» INSTRUCTIONS FOR THE TASK
Transcribe the entries exactly as given and skip whatever images they hold.

BEGIN

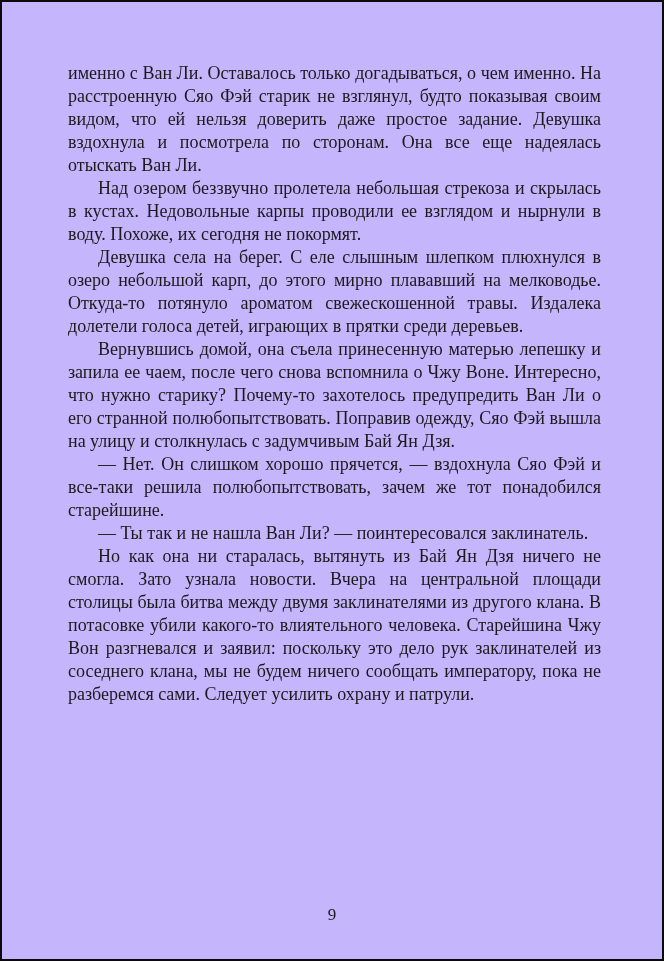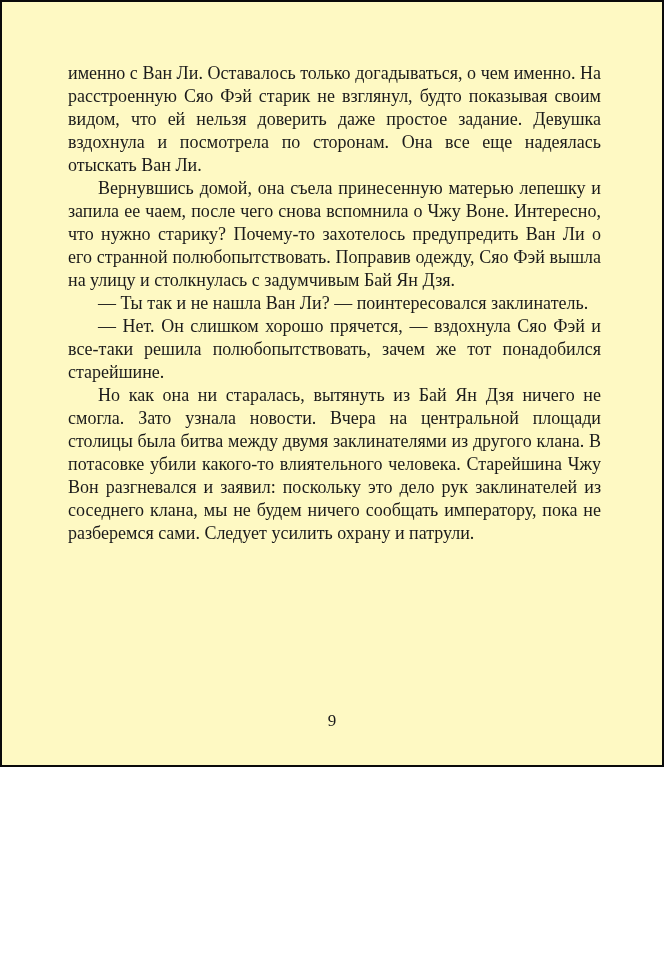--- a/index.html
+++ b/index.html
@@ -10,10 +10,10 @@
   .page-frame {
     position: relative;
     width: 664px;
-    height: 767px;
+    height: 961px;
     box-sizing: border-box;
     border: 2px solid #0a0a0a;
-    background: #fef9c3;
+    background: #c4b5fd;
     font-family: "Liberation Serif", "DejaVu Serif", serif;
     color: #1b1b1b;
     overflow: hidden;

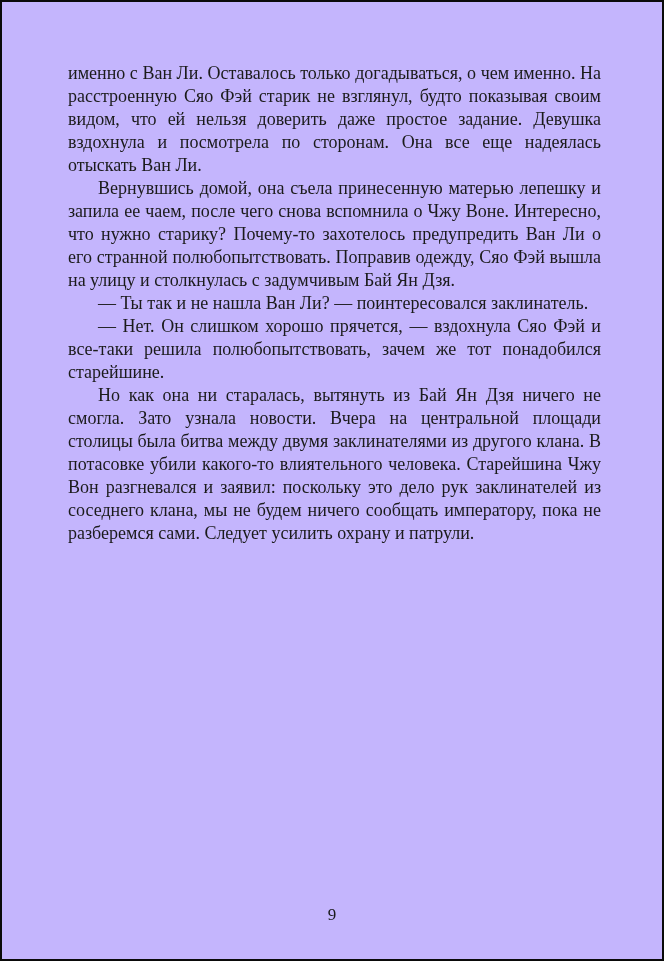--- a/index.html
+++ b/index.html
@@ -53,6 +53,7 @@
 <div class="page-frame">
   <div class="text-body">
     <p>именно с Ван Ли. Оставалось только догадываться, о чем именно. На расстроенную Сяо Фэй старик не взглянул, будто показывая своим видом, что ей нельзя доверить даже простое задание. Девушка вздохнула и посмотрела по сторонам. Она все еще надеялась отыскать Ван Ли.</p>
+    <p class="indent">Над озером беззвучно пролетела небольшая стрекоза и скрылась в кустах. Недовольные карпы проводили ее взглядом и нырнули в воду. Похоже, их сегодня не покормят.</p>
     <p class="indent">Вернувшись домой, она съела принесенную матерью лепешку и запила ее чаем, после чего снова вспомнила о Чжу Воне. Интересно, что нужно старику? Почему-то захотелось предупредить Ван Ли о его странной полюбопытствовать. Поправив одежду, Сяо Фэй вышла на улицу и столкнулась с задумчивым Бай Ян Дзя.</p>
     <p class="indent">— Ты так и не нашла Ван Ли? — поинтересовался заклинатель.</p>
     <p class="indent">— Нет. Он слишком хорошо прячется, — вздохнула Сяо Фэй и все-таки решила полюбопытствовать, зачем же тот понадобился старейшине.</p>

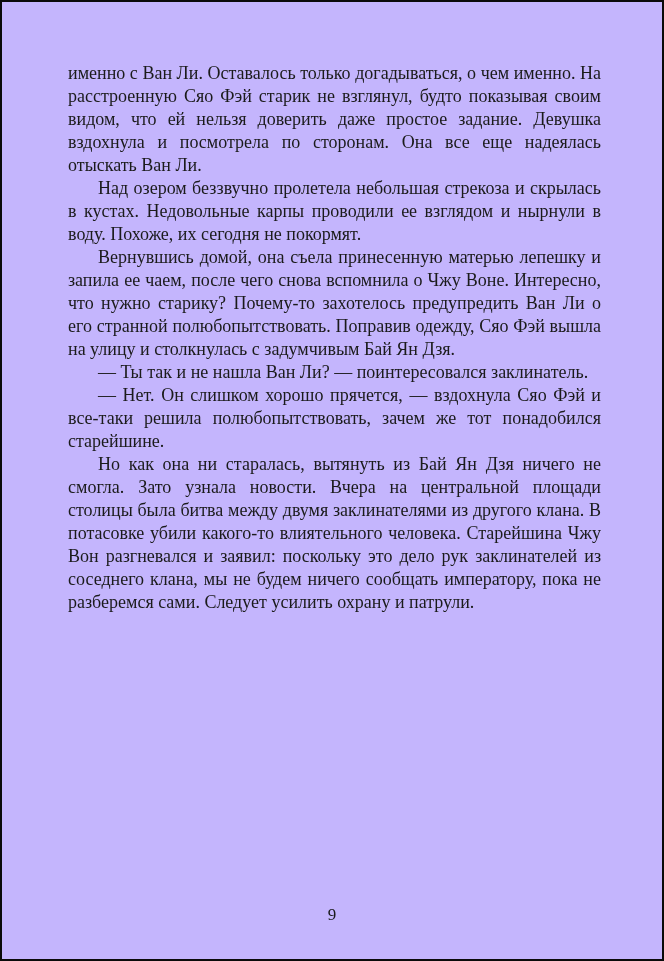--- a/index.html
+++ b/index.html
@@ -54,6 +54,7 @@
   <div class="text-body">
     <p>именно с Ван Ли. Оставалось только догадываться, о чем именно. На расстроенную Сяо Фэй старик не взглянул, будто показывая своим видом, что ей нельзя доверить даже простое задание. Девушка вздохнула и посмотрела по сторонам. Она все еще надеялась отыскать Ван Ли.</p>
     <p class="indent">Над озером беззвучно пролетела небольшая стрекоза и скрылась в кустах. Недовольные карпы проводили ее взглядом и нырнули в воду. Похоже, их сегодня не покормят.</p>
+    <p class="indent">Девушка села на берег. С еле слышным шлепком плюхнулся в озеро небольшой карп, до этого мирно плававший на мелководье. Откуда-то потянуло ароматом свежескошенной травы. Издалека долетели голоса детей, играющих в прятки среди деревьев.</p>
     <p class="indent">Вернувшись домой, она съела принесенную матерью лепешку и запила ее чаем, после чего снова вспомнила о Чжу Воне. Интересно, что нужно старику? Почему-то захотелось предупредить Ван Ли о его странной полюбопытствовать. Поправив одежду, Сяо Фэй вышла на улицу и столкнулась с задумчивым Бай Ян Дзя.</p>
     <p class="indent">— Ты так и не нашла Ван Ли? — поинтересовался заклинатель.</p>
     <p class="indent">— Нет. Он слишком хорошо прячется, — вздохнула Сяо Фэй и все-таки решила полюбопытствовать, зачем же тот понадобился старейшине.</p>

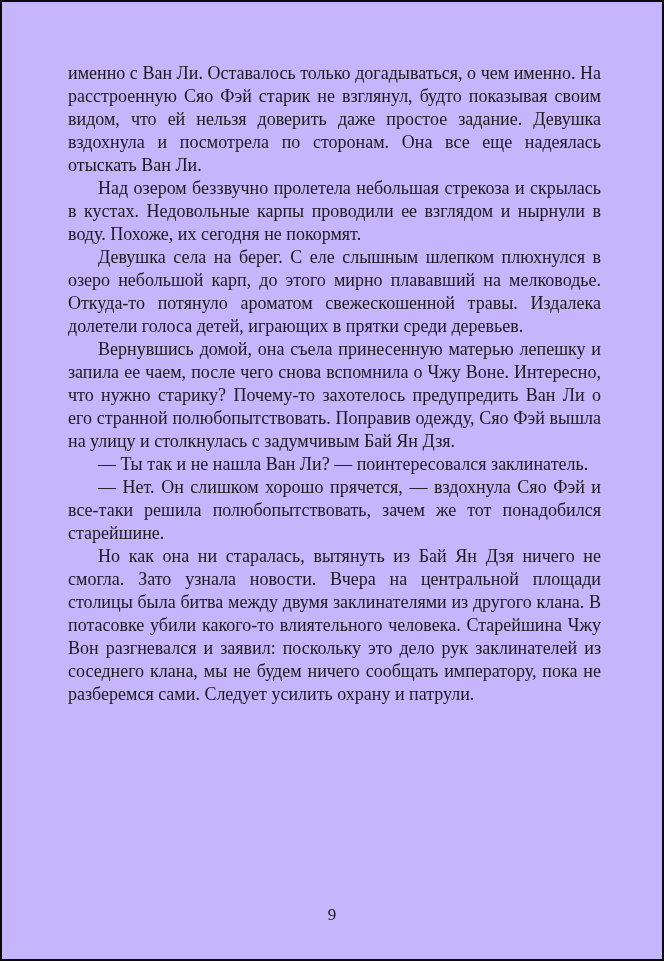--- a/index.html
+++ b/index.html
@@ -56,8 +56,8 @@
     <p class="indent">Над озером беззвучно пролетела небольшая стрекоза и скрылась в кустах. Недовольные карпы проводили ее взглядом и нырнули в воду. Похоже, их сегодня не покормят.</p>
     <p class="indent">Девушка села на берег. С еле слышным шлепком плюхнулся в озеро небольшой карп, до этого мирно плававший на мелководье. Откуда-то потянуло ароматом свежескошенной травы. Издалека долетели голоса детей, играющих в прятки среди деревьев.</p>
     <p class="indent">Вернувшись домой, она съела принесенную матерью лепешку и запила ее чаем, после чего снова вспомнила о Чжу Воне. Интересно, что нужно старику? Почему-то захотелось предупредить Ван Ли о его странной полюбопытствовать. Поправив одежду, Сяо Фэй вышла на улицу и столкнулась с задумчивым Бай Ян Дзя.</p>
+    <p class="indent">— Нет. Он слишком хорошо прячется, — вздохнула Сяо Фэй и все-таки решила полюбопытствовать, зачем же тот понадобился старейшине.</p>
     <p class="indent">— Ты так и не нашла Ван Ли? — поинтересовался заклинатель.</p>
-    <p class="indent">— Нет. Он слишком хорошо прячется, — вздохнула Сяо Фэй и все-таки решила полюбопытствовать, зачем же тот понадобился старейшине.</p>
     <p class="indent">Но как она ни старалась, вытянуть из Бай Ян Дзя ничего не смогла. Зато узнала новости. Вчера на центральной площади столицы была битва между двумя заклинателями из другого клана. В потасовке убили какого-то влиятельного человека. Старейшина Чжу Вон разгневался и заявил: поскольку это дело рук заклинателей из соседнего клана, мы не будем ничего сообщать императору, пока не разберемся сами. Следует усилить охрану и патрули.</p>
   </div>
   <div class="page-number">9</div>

END

» ANSWER TO THE EXERCISE
--- a/index.html
+++ b/index.html
@@ -10,10 +10,10 @@
   .page-frame {
     position: relative;
     width: 664px;
-    height: 767px;
+    height: 961px;
     box-sizing: border-box;
     border: 2px solid #0a0a0a;
-    background: #fef9c3;
+    background: #c4b5fd;
     font-family: "Liberation Serif", "DejaVu Serif", serif;
     color: #1b1b1b;
     overflow: hidden;

--- a/index.html
+++ b/index.html
@@ -53,6 +53,7 @@
 <div class="page-frame">
   <div class="text-body">
     <p>именно с Ван Ли. Оставалось только догадываться, о чем именно. На расстроенную Сяо Фэй старик не взглянул, будто показывая своим видом, что ей нельзя доверить даже простое задание. Девушка вздохнула и посмотрела по сторонам. Она все еще надеялась отыскать Ван Ли.</p>
+    <p class="indent">Над озером беззвучно пролетела небольшая стрекоза и скрылась в кустах. Недовольные карпы проводили ее взглядом и нырнули в воду. Похоже, их сегодня не покормят.</p>
     <p class="indent">Вернувшись домой, она съела принесенную матерью лепешку и запила ее чаем, после чего снова вспомнила о Чжу Воне. Интересно, что нужно старику? Почему-то захотелось предупредить Ван Ли о его странной полюбопытствовать. Поправив одежду, Сяо Фэй вышла на улицу и столкнулась с задумчивым Бай Ян Дзя.</p>
     <p class="indent">— Ты так и не нашла Ван Ли? — поинтересовался заклинатель.</p>
     <p class="indent">— Нет. Он слишком хорошо прячется, — вздохнула Сяо Фэй и все-таки решила полюбопытствовать, зачем же тот понадобился старейшине.</p>

--- a/index.html
+++ b/index.html
@@ -54,6 +54,7 @@
   <div class="text-body">
     <p>именно с Ван Ли. Оставалось только догадываться, о чем именно. На расстроенную Сяо Фэй старик не взглянул, будто показывая своим видом, что ей нельзя доверить даже простое задание. Девушка вздохнула и посмотрела по сторонам. Она все еще надеялась отыскать Ван Ли.</p>
     <p class="indent">Над озером беззвучно пролетела небольшая стрекоза и скрылась в кустах. Недовольные карпы проводили ее взглядом и нырнули в воду. Похоже, их сегодня не покормят.</p>
+    <p class="indent">Девушка села на берег. С еле слышным шлепком плюхнулся в озеро небольшой карп, до этого мирно плававший на мелководье. Откуда-то потянуло ароматом свежескошенной травы. Издалека долетели голоса детей, играющих в прятки среди деревьев.</p>
     <p class="indent">Вернувшись домой, она съела принесенную матерью лепешку и запила ее чаем, после чего снова вспомнила о Чжу Воне. Интересно, что нужно старику? Почему-то захотелось предупредить Ван Ли о его странной полюбопытствовать. Поправив одежду, Сяо Фэй вышла на улицу и столкнулась с задумчивым Бай Ян Дзя.</p>
     <p class="indent">— Ты так и не нашла Ван Ли? — поинтересовался заклинатель.</p>
     <p class="indent">— Нет. Он слишком хорошо прячется, — вздохнула Сяо Фэй и все-таки решила полюбопытствовать, зачем же тот понадобился старейшине.</p>

--- a/index.html
+++ b/index.html
@@ -56,8 +56,8 @@
     <p class="indent">Над озером беззвучно пролетела небольшая стрекоза и скрылась в кустах. Недовольные карпы проводили ее взглядом и нырнули в воду. Похоже, их сегодня не покормят.</p>
     <p class="indent">Девушка села на берег. С еле слышным шлепком плюхнулся в озеро небольшой карп, до этого мирно плававший на мелководье. Откуда-то потянуло ароматом свежескошенной травы. Издалека долетели голоса детей, играющих в прятки среди деревьев.</p>
     <p class="indent">Вернувшись домой, она съела принесенную матерью лепешку и запила ее чаем, после чего снова вспомнила о Чжу Воне. Интересно, что нужно старику? Почему-то захотелось предупредить Ван Ли о его странной полюбопытствовать. Поправив одежду, Сяо Фэй вышла на улицу и столкнулась с задумчивым Бай Ян Дзя.</p>
+    <p class="indent">— Нет. Он слишком хорошо прячется, — вздохнула Сяо Фэй и все-таки решила полюбопытствовать, зачем же тот понадобился старейшине.</p>
     <p class="indent">— Ты так и не нашла Ван Ли? — поинтересовался заклинатель.</p>
-    <p class="indent">— Нет. Он слишком хорошо прячется, — вздохнула Сяо Фэй и все-таки решила полюбопытствовать, зачем же тот понадобился старейшине.</p>
     <p class="indent">Но как она ни старалась, вытянуть из Бай Ян Дзя ничего не смогла. Зато узнала новости. Вчера на центральной площади столицы была битва между двумя заклинателями из другого клана. В потасовке убили какого-то влиятельного человека. Старейшина Чжу Вон разгневался и заявил: поскольку это дело рук заклинателей из соседнего клана, мы не будем ничего сообщать императору, пока не разберемся сами. Следует усилить охрану и патрули.</p>
   </div>
   <div class="page-number">9</div>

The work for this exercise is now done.